Poetry: Selections From Scott Taylor
co-existence
there's
something disturbing
about
killing a june bug.
they don't
sting
and don't
look particularly menacing
have
almost a limited kind of intelligence too
if you
swing at them, they duck out for a while
and hide
behind the TV
or under
the table until things have blown over.
but they
buzz loudly
and will
occasionally get confused
do fly-bys
zipping by
your head
until you
are irritated enough
to go find
the fly swatter.
they have
hard shells
like
little plastic sacks
and don't
die easily.
and when
one is lying on his back
on the
carpet
legs
waving in futile rhythm
after
being struck down
he always
looks questioning
lying
there
helpless
and dazed
and that
makes
two of us.
wonder
why
i did
that.
he is
crippled
and there
is nothing i can do now
so the
best thing
is to get
a paper towel
and put
him down for good.
but we
have been snuffing each other out
for
centuries now
one more
in a
series
slide
cut short
so i guess
i shouldn't feel
alone
or
wrong
at least
not past
tonite.
wisdom
don't pet
the dog
(will
alarm the owners)
don't
smile at the child
(will
provoke parental defense)
don't
reveal too much in conversation
(will make
conservatives uneasy)
don't
laugh too loud
(will
irritate the people at the next table)
don't sing
in public
(will
alert the powers to emotional anomaly)
keep your
distance,
keep your
mouth shut,
pay your
taxes,
stay
incognito,
bottle
your pleasures,
never drop
your pants
and turn
the lights off
when you
leave the room.
BUST
‘EM IN THE MOUTH!
BOOM!!!
i smacked
him in the mouth.
he smacked
me back.
nature a'
laughed and laughed.
tis the
way of the world to have leopards jump on impalas
and big
fish eat littler ones
and grown
men beat the shit out of each other
on friday
night
for the
sake of entertainment.
what are
we to do, the bear fathers
kill their
sons
and female
spiders eat their hubbies
and
praying mantises rip the heads
off their
loved ones
in the
name of
instinct.
and the
aggressive and murderers
have a leg
up
on the
sane
because
nature
ain't sane
and the
rules of morality
were
written by
vulnerable
monks
nursing
their wine
sitting in
protective towers
and there
really is no
point in
arguing.
you can
side with
whomever
you want
to
no
avail.
mother
nature
was a
byatch prize-fighter
with brass
knuckles under
her green
mittens
until we
KOed her ignorant ass
once and
for all
with a
couple hundred billion
acres of
blacktop,
but at
least
we still
have
the title
fights
to watch
on the
tube.
Scott Taylor hails from
Raleigh, North Carolina.

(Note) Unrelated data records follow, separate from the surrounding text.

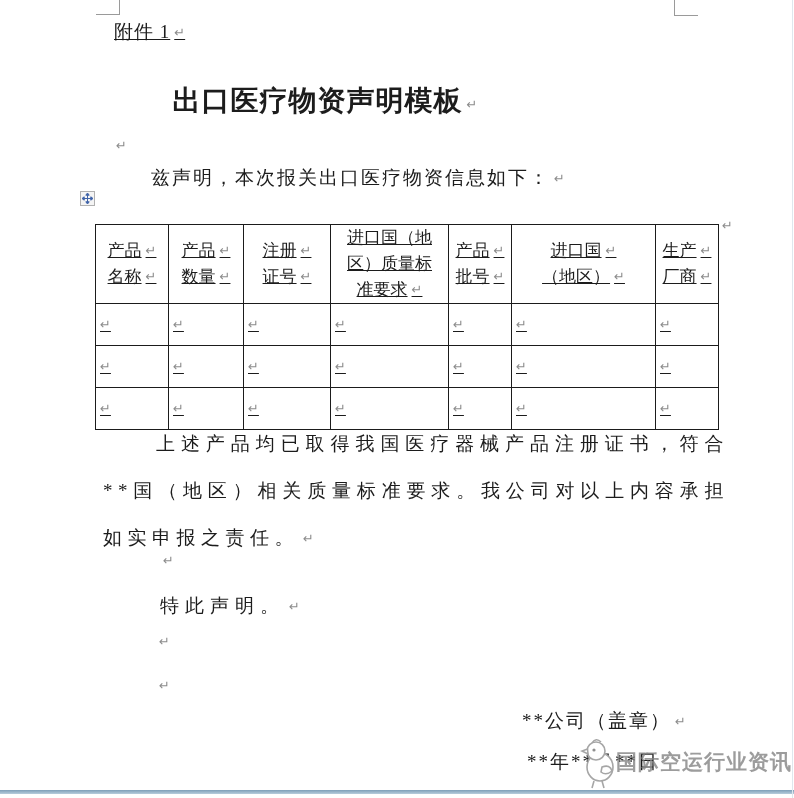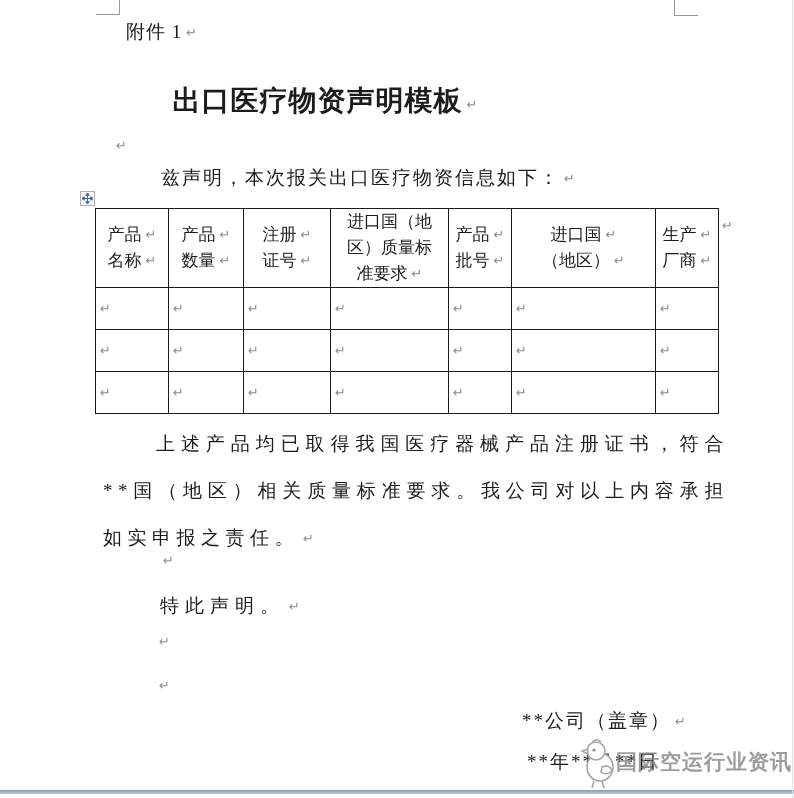"附件 1 ↵" .attachment { left: 126px -> 114px; text-decoration: none -> underline }
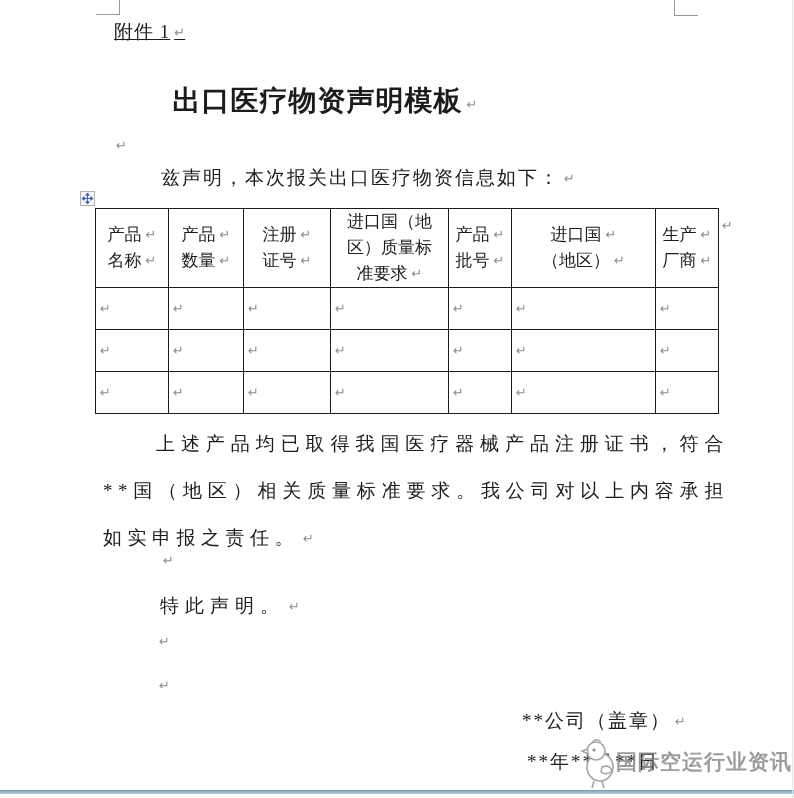"兹声明，本次报关出口医疗物资信息如下： ↵" .intro { left: 161px -> 151px }
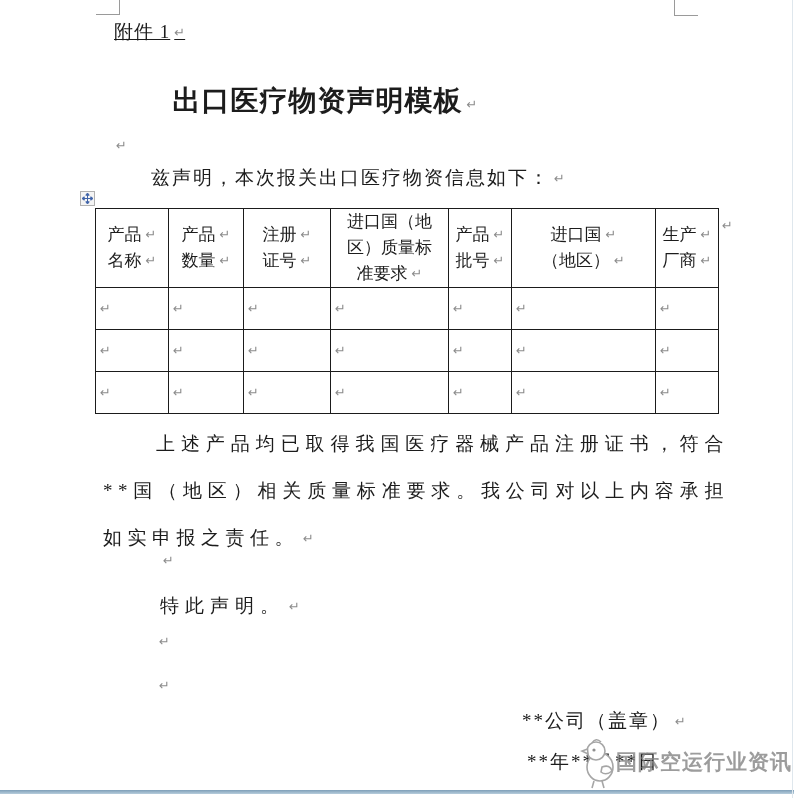"产品 ↵" table.decl { text-decoration: none -> underline; top: 208px -> 224px }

He is a writer and a musician, and an avid world
traveler. His short stories and poetry have appeared in numerous print and
online publications, including Vast Chasm, Adelaide Literary, Unlikely
Stories, Literary Hatchet and Swifts and Slows. His novels 'Chasing
Your Tail' and 'Screwed' have been released with Silver Bow Publishing, and his
novellas 'Freak' and 'Ernie and the Golden Egg' are slated for inclusion in an
upcoming anthology with Running Wild Press. He graduated from Cornell
University and was a computer programmer in a past life.